- Work task: Write every line below out again, exactly as given, but leave out the pictures.

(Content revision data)
========================================
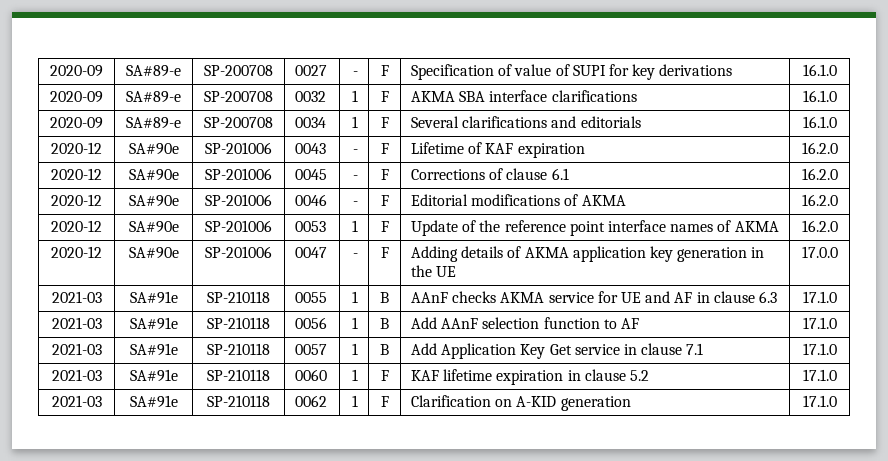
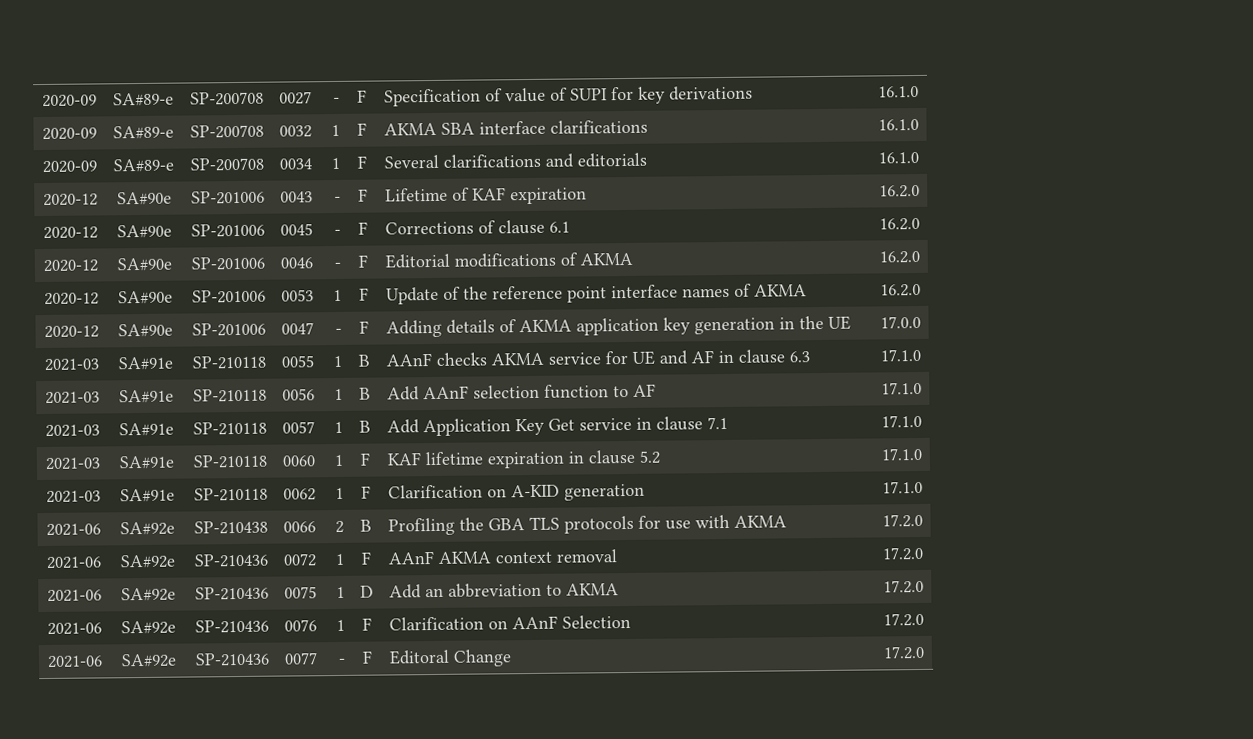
+ 2021-06 | SA#92e | SP-210438 | 0066 | 2 | B | Profiling the GBA TLS protocols for use with AKMA | 17.2.0
+ 2021-06 | SA#92e | SP-210436 | 0072 | 1 | F | AAnF AKMA context removal | 17.2.0
+ 2021-06 | SA#92e | SP-210436 | 0075 | 1 | D | Add an abbreviation to AKMA | 17.2.0
+ 2021-06 | SA#92e | SP-210436 | 0076 | 1 | F | Clarification on AAnF Selection | 17.2.0
+ 2021-06 | SA#92e | SP-210436 | 0077 | - | F | Editoral Change | 17.2.0

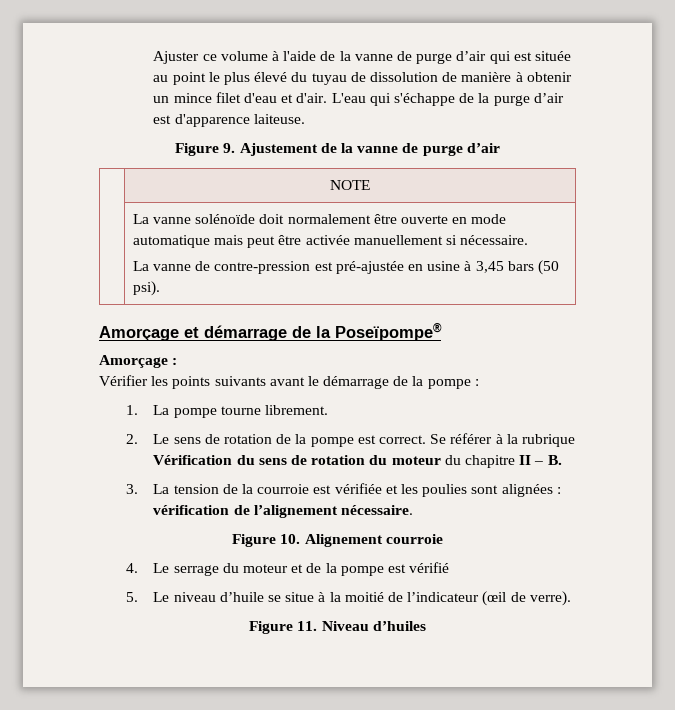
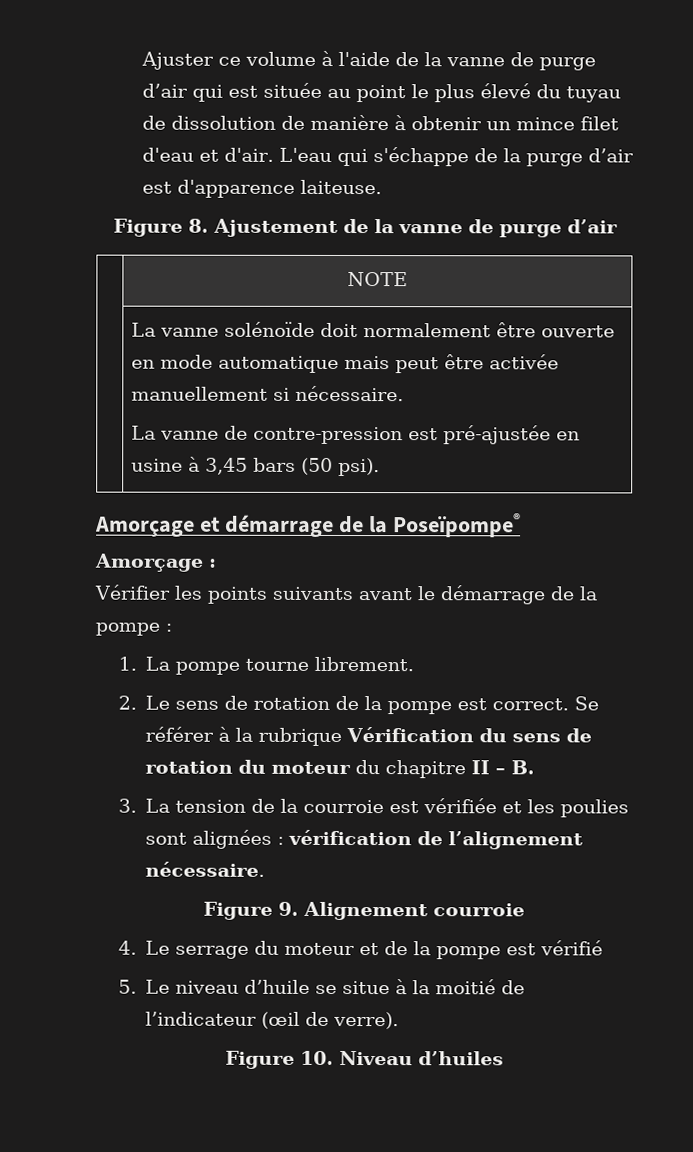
- Figure 9. Ajustement de la vanne de purge d’air
+ Figure 8. Ajustement de la vanne de purge d’air
- Figure 10. Alignement courroie
+ Figure 9. Alignement courroie
- Figure 11. Niveau d’huiles
+ Figure 10. Niveau d’huiles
========================================
- Answer space:
+ 2021-06 | SA#92e | SP-210438 | 0066 | 2 | B | Profiling the GBA TLS protocols for use with AKMA | 17.2.0
+ 2021-06 | SA#92e | SP-210436 | 0072 | 1 | F | AAnF AKMA context removal | 17.2.0
+ 2021-06 | SA#92e | SP-210436 | 0075 | 1 | D | Add an abbreviation to AKMA | 17.2.0
+ 2021-06 | SA#92e | SP-210436 | 0076 | 1 | F | Clarification on AAnF Selection | 17.2.0
+ 2021-06 | SA#92e | SP-210436 | 0077 | - | F | Editoral Change | 17.2.0

- Figure 9. Ajustement de la vanne de purge d’air
+ Figure 8. Ajustement de la vanne de purge d’air
- Figure 10. Alignement courroie
+ Figure 9. Alignement courroie
- Figure 11. Niveau d’huiles
+ Figure 10. Niveau d’huiles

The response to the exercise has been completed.